Project Summary
In 2016 more than 1.9 billion adults were overweight and, of these, over 650 million were obese. Rising
obesity rates have significant health consequences, contributing to increased rates of metabolic diseases
including type 2 diabetes, steatosis, hypertension, and heart disease. Associations between obesity, insulin
resistance and diabetes are complex, and how an increase in adiposity leads to metabolic and cardiovascular
complications remains a critical gap in knowledge. Our exciting preliminary data show that the novel
plasminogen receptor, Plg-RKT, is highly expressed in adipose tissue of lean mice and in response to a high fat
diet (HFD), adipose expression of Plg-RKT is dramatically reduced. Furthermore, HFD-fed Plg-RKT-/- mice gain
more weight, are more insulin resistant/glucose intolerant, and develop more hepatic steatosis than Plg-RKT+/+
littermates. These metabolic abnormalities are associated with increased adipose tissue macrophage
accumulation and inflammation, increased adipose fibrosis and decreased expression of markers of
adipogenesis. Furthermore, Plg-RKT expression is low in preadipocytes but dramatically increases during
adipogenesis; an expression pattern consistent with pathways that promote adipogenesis. Thus, surprisingly,
in addition to maintaining the anti-fibrotic, anti-inflammatory adipose environment, Plg-RKT coordinately
regulates multiple aspects of adipose function that are also important to maintain efficient adipocyte function
and metabolic homeostasis by directly promoting adipocyte adipogenesis and directly promoting adipocyte
insulin sensitivity.
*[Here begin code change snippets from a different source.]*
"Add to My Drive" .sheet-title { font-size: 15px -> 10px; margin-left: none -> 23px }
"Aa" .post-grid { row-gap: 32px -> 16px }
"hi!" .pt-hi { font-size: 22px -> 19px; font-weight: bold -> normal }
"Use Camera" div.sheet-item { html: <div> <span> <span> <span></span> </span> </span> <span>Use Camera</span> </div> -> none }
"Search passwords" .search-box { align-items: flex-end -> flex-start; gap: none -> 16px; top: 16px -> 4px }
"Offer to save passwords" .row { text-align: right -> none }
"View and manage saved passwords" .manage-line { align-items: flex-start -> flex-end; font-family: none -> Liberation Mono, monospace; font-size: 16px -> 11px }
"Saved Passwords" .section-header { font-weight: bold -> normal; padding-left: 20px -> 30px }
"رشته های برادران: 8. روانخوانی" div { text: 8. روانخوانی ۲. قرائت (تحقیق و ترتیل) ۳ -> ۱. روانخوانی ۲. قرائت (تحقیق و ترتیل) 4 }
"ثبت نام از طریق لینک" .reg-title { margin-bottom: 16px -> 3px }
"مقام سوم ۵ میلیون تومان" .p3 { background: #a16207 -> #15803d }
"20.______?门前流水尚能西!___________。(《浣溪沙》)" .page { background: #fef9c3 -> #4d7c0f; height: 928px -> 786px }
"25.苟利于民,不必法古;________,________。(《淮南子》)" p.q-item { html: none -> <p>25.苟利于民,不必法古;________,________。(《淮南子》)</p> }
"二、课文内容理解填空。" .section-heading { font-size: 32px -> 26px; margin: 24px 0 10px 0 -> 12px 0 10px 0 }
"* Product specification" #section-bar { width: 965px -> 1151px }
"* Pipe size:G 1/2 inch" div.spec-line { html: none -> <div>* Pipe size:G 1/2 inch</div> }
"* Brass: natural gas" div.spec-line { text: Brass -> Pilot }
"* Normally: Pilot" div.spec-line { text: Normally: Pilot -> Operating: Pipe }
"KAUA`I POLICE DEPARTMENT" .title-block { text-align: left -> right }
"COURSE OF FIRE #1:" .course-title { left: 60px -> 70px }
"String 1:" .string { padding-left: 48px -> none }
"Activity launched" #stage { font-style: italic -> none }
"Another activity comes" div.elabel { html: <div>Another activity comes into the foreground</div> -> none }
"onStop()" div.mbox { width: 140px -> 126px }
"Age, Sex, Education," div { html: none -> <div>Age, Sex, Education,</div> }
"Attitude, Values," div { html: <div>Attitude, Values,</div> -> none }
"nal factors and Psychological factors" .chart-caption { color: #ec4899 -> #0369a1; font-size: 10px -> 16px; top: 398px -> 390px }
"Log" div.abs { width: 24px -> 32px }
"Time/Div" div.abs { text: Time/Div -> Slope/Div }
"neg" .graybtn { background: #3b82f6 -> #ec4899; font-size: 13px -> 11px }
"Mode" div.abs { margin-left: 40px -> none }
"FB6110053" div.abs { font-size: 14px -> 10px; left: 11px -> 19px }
Our long term goal to understand mechanisms by which Plg-RKT regulates physiologic and
pathologic processes.! Our objective in this application is to determine mechanisms by which Plg-RKT
regulates adipose function and systemic metabolism, as unifying mechanisms that maintain healthy adipocytes
as well as limit chronic adipose inflammation and ectopic lipid deposition. The central hypothesis to be
addressed is that Plg-RKT promotes healthy adipocyte function and maintains systemic metabolic homeostasis
by coordinately regulating adipogenesis, insulin signaling, inflammation and fibrosis. To test our hypothesis our
specific aims are: 1) To elucidate the role of Plg-RKT in adipogenesis; 2) To determine the role of Plg-RKT in
regulation of insulin sensitivity; 3) To determine mechanisms by which Plg-RKT inhibits fibrosis and
inflammation in obesity; and 4) To perform preclinical studies to test the effects of over-expression of Plg-RKT in
vivo. We will employ a diet induced obesity model in mice with global and tissue specific (adipose and
macrophage) deletion of Plg-RKT, mice with global and tissue specific overexpression of Plg-RKT, and mice
doubly deficient for Plg-RKT and fibrinogen. Innovation lies in the investigation of a novel plasminogen receptor
as a crucial focal point for regulation of multiple key aspects of adipose function. The studies proposed are
significant because new knowledge of mechanisms by which adipose function and systemic metabolic
homeostasis are maintained will be acquired, with translational potential for drug development.